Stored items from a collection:
- Opening Delimiter -

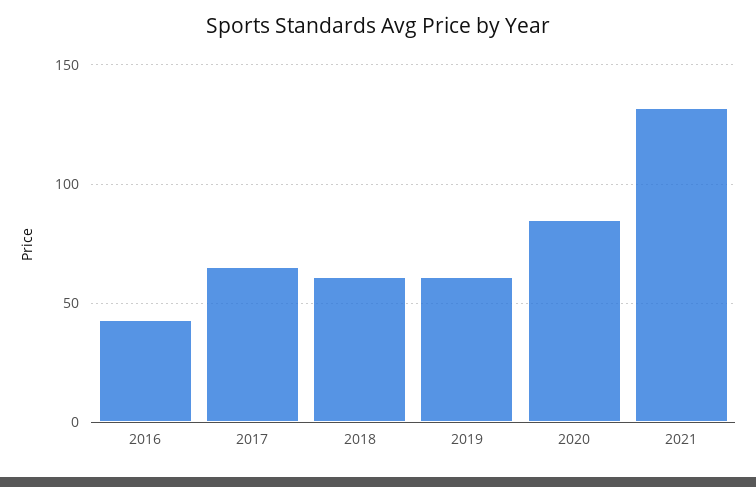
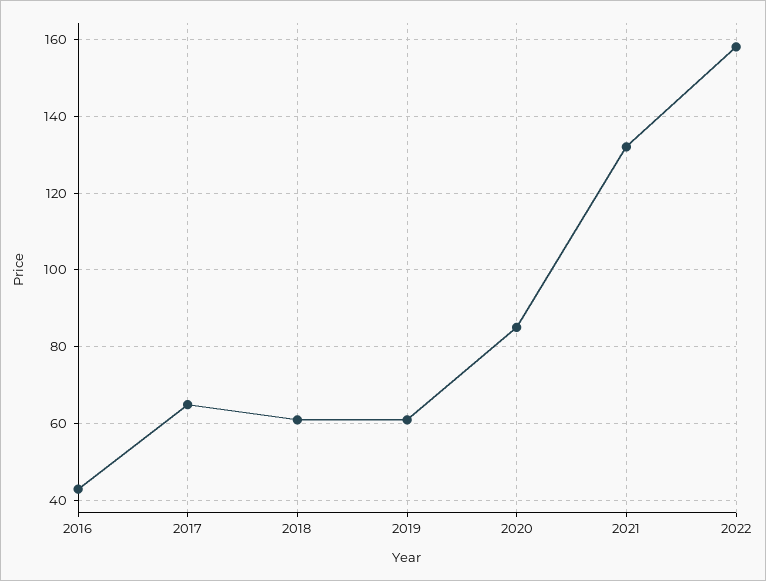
2022: none -> 158

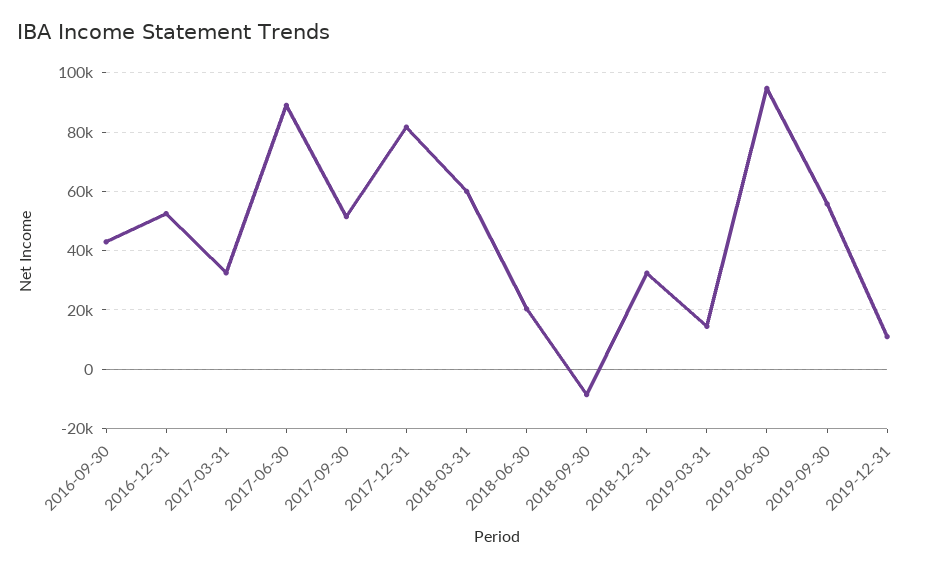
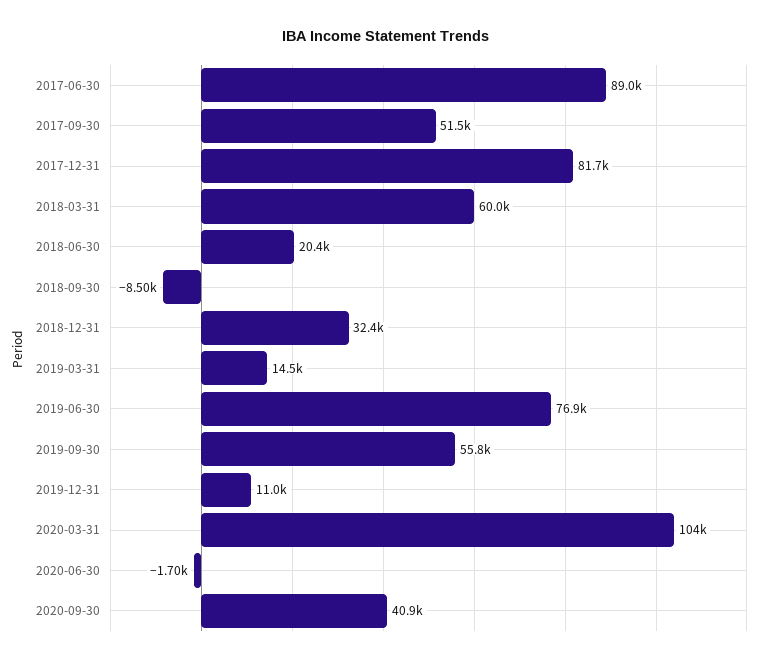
2016-09-30: 42500 -> none
2016-12-31: 52500 -> none
2017-03-31: 32500 -> none
2019-06-30: 95000 -> 76900
2020-03-31: none -> 104000
2020-06-30: none -> -1700
2020-09-30: none -> 40900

- Closing Delimiter -

Find how many lines above include "none"; reply with the number only.

7